> HOW TO COMPLETE THIS TASK
Lift out, unaltered, the lines of the material below between the line holding "[259,441,291,453] link ->" and the line holding "(468, 364) none -> [566,377,632,396] quickly", counting both.

> ENTRIES PROVIDED
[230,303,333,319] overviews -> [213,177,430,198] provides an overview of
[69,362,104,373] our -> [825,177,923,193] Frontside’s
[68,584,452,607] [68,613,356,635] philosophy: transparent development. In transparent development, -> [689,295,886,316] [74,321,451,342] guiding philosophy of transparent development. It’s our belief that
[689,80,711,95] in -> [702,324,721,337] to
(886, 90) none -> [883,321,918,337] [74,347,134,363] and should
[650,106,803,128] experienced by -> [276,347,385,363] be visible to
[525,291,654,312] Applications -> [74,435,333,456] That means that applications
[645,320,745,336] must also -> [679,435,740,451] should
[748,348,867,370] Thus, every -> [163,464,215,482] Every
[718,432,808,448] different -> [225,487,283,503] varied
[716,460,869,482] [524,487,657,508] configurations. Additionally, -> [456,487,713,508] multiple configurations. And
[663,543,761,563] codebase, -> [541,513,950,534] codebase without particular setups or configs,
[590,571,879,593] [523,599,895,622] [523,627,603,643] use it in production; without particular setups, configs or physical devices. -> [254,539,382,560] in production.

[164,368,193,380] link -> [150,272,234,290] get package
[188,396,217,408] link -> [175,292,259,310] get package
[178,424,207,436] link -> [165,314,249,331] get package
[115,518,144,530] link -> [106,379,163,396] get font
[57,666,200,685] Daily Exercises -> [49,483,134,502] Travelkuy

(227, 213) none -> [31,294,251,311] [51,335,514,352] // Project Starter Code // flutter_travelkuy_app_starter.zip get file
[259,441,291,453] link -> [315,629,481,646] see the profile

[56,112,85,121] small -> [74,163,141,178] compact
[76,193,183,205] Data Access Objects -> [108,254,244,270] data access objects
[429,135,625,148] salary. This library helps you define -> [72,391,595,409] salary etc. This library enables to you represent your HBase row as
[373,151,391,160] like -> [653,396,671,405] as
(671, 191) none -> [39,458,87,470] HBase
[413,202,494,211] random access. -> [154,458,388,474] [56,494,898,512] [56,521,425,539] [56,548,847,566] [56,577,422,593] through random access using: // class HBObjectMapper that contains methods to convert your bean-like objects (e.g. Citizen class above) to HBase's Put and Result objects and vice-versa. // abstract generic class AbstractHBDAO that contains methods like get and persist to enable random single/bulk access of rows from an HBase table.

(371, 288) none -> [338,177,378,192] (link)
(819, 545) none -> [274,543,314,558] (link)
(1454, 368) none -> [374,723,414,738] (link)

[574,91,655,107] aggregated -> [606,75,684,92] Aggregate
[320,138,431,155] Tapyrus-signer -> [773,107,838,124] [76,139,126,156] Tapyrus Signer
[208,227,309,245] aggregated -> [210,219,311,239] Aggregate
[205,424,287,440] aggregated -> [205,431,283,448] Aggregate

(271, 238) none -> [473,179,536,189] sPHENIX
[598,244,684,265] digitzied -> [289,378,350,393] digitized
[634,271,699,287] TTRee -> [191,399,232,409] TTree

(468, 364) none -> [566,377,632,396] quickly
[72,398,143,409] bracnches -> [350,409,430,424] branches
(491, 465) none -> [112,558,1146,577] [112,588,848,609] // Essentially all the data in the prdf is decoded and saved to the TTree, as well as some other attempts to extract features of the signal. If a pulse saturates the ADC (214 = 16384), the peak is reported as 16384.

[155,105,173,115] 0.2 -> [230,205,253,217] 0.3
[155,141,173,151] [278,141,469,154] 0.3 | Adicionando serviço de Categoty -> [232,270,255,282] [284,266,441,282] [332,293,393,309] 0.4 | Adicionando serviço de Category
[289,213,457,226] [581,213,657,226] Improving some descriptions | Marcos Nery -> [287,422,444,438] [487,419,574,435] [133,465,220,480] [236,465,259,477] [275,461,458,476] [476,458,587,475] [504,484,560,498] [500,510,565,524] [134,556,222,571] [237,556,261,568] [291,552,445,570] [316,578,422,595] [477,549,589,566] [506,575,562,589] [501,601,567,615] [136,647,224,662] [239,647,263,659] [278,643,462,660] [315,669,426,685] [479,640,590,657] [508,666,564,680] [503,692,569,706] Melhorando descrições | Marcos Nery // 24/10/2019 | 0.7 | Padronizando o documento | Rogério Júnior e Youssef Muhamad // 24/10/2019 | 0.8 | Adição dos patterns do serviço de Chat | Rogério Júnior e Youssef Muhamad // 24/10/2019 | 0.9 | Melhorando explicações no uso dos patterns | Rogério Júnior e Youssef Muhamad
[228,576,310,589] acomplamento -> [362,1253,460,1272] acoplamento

> SOLUTION TO THIS EXERCISE
[259,441,291,453] link -> [315,629,481,646] see the profile

[56,112,85,121] small -> [74,163,141,178] compact
[76,193,183,205] Data Access Objects -> [108,254,244,270] data access objects
[429,135,625,148] salary. This library helps you define -> [72,391,595,409] salary etc. This library enables to you represent your HBase row as
[373,151,391,160] like -> [653,396,671,405] as
(671, 191) none -> [39,458,87,470] HBase
[413,202,494,211] random access. -> [154,458,388,474] [56,494,898,512] [56,521,425,539] [56,548,847,566] [56,577,422,593] through random access using: // class HBObjectMapper that contains methods to convert your bean-like objects (e.g. Citizen class above) to HBase's Put and Result objects and vice-versa. // abstract generic class AbstractHBDAO that contains methods like get and persist to enable random single/bulk access of rows from an HBase table.

(371, 288) none -> [338,177,378,192] (link)
(819, 545) none -> [274,543,314,558] (link)
(1454, 368) none -> [374,723,414,738] (link)

[574,91,655,107] aggregated -> [606,75,684,92] Aggregate
[320,138,431,155] Tapyrus-signer -> [773,107,838,124] [76,139,126,156] Tapyrus Signer
[208,227,309,245] aggregated -> [210,219,311,239] Aggregate
[205,424,287,440] aggregated -> [205,431,283,448] Aggregate

(271, 238) none -> [473,179,536,189] sPHENIX
[598,244,684,265] digitzied -> [289,378,350,393] digitized
[634,271,699,287] TTRee -> [191,399,232,409] TTree

(468, 364) none -> [566,377,632,396] quickly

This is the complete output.